COMMUNICATIONS

Media Release - 07/03/07

Changes to Specialist Mental Health Service Management

Changes in the management of Canterbury District Health Board’s Specialist Mental Health Service were announced to staff today.

A greater emphasis on clinical governance and general accountability in SMHS are key to the changes.

“We want to ensure accountability for the management of clinical activity, costs and staff is managed as close to patient care as possible,”said Vince Barry, CDHB’s General Manager Specialist Mental Health Service. “The changes will move us some way towards ensuring we are aligning ourselves with national strategic documents such as Te Tahuhu Improving Mental Health 2005-2015 and providing an increased focus on accessibility and responsiveness for all stakeholders.”

“There are new positions planned which will ensure clinical leadership is cemented within the Mental Health service.

“One of the new positions will be Chief of Psychiatry which will bring the role and title of chief clinician in the SMHS into line with that of other CDHB divisions.”  Other positions to be established include two new service manager roles, an increased role for the Director of Nursing and a part time role for a new allied health leader. There is additional resourcing being put into clinical areas and an overall aligning of titles for positions.

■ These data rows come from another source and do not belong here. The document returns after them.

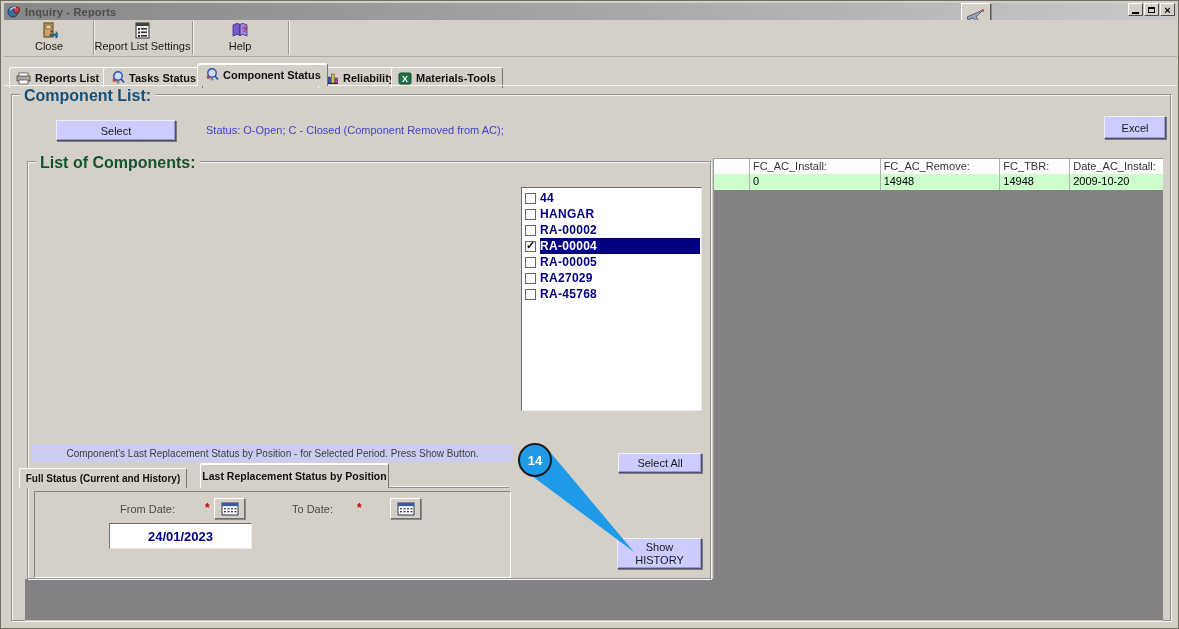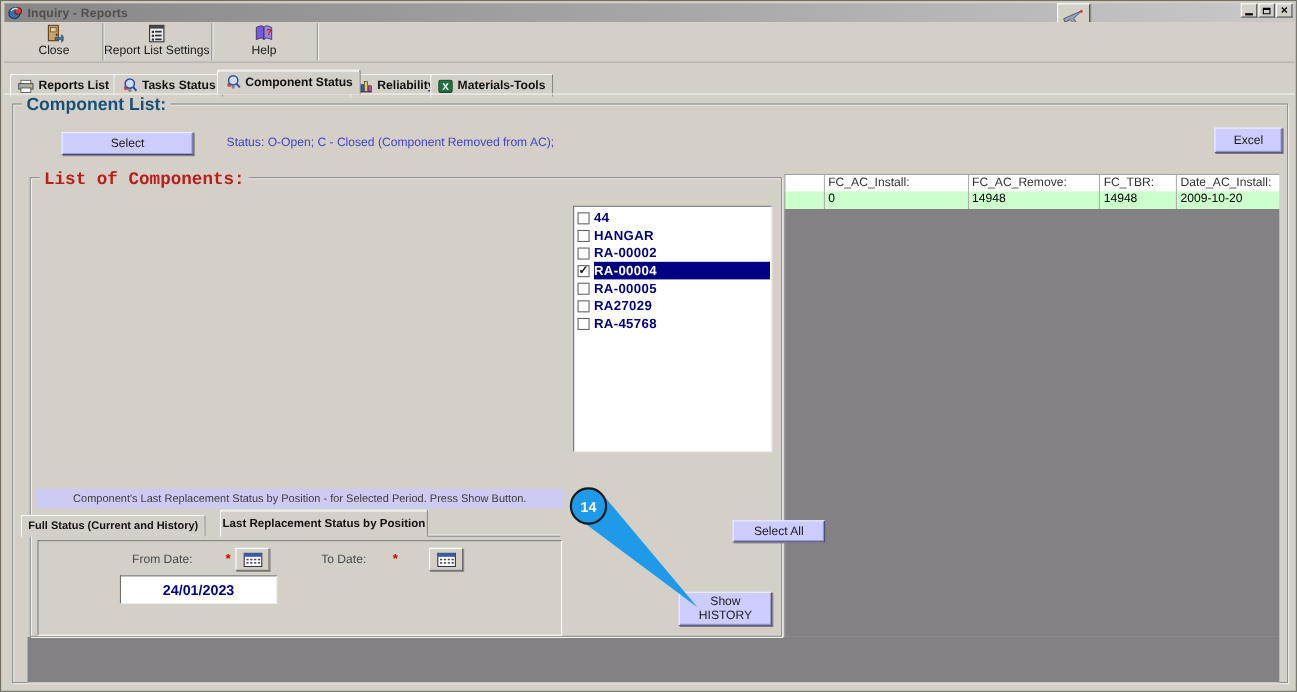--- a/index.html
+++ b/index.html
@@ -76,7 +76,7 @@
     font-size:16px; font-weight:bold; white-space:nowrap;
   }
   .gb-label-outer { color:#14507a; }
-  .gb-label-inner { color:#b91c1c;font-family:Liberation Mono, monospace; }
+  .gb-label-inner { color:#14532d; }
 
   
   .btn-lav {

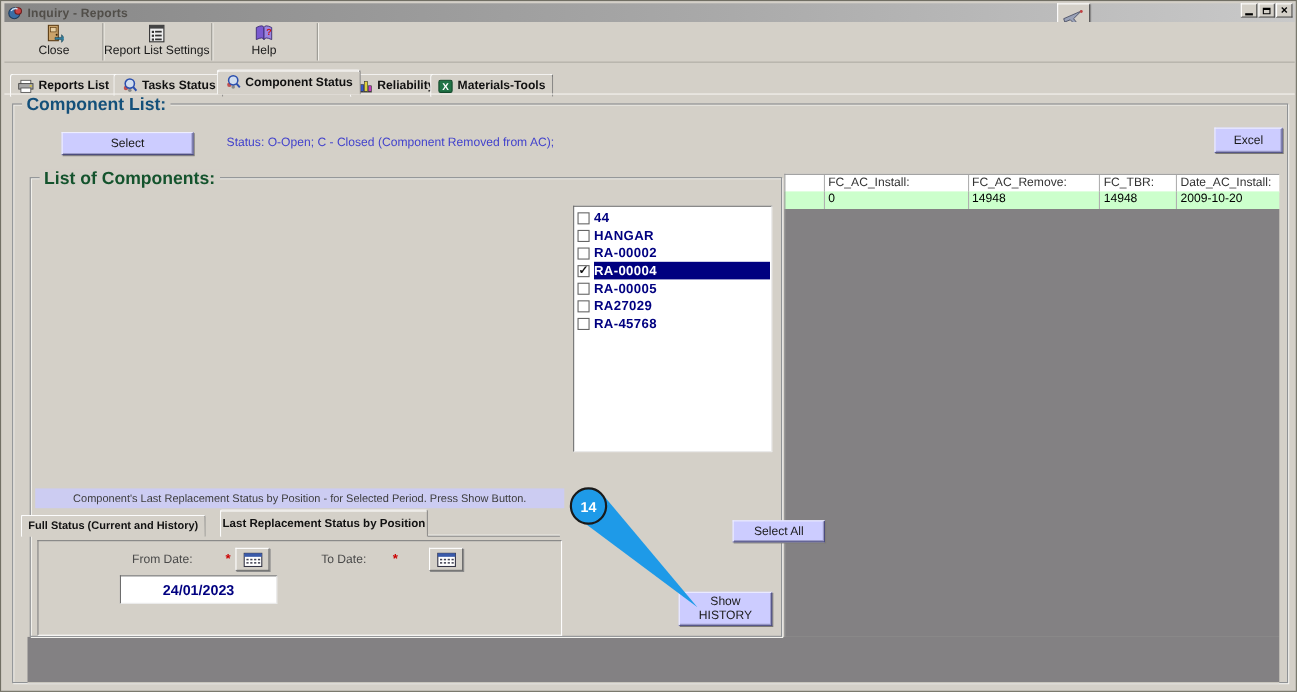--- a/index.html
+++ b/index.html
@@ -340,7 +340,7 @@
   </div>
 </div>
 
-<div class="abs btn-lav" style="left:617px; top:472px; width:84px; height:20px;margin-left:48px;">
+<div class="abs btn-lav" style="left:617px; top:452px; width:84px; height:20px;">
   <span>Select All</span>
 </div>
 

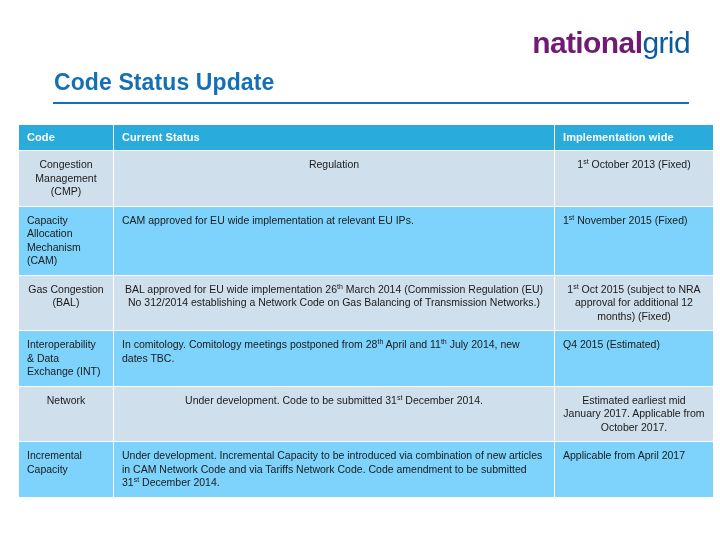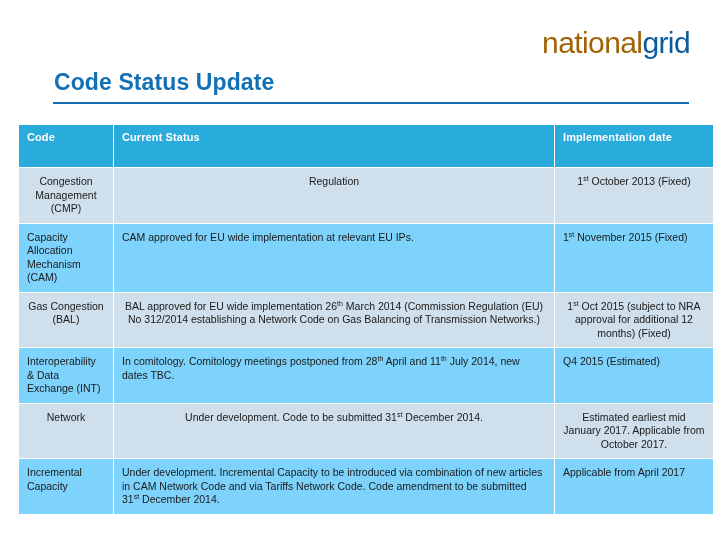--- a/index.html
+++ b/index.html
@@ -26,8 +26,8 @@
     white-space: nowrap;
   }
   .logo .light {
-    color: #a16207;
-    font-weight: 400;
+    color: #701a75;
+    font-weight: 700;
     margin-left: 39px;
   }
   .logo .bold {

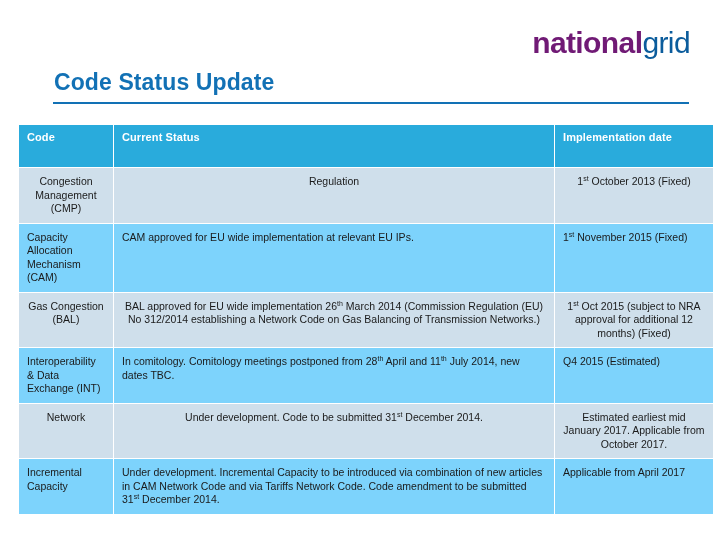--- a/index.html
+++ b/index.html
@@ -77,7 +77,7 @@
     font-size: 11px;
     font-weight: bold;
     text-align: left;
-    padding: 6px 8px 24px 8px;
+    padding: 6px 8px 7px 8px;
     vertical-align: middle;
     letter-spacing: 0.1px;
   }

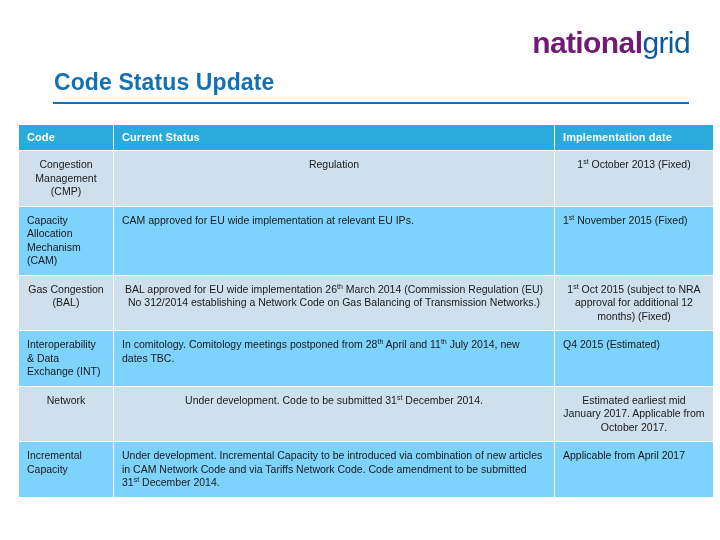--- a/index.html
+++ b/index.html
@@ -124,7 +124,7 @@
       <tr>
         <th>Code</th>
         <th>Current Status</th>
-        <th>Implementation date</th>
+        <th>Implementation wide</th>
       </tr>
     </thead>
     <tbody>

Fourteen unit manager positions and the chair of clinical directors position have been  disestablished.

“We are confident that all staff  will be re-deployed into either new positions that have been created or in other vacancies within the Specialist Mental Health Service,” Vince Barry, said. “All of these people are highly valued members of staff and we want to have them in positions that will help to make our service more robust now and for the future.”

“These changes, which have effectively removed a layer of middle management, are recognition of a maturing service and the need to have a leadership structure to cope with the major shifts in Mental Health Services that we will experience in the next ten years,” Mr Barry said.

There was extensive consultation with staff on the change management proposal for the Specialist Mental Health Service and some aspects of the original proposal have been adjusted to take into account staff feedback.  Support is being offered to affected staff during their transition to new positions.

ENDS

Background

The goals of the Specialist Mental Health Service are that people with experience of mental illness and addiction, and their families and whanau are having their needs addressed earlier through access to a broad range and choice of services that are responsive to their communities, and take into account all aspects of their health and wellbeing.

This will be done through a more comprehensive and integrated mental health and addiction system that coordinates early access to effective primary health care, with an improved range and quality of specialist mental health and addiction services that are community based and built on collaborative partnerships

It will be built on a culture of recovery and wellness: that fosters leadership and participation by people affected by mental illness; is supported by workforce that delivers effectively at the interface between cultural and clinical practice and is firmly grounded in a robust evidence base, quality information, innovation and flexible funding mechanisms that support recovery.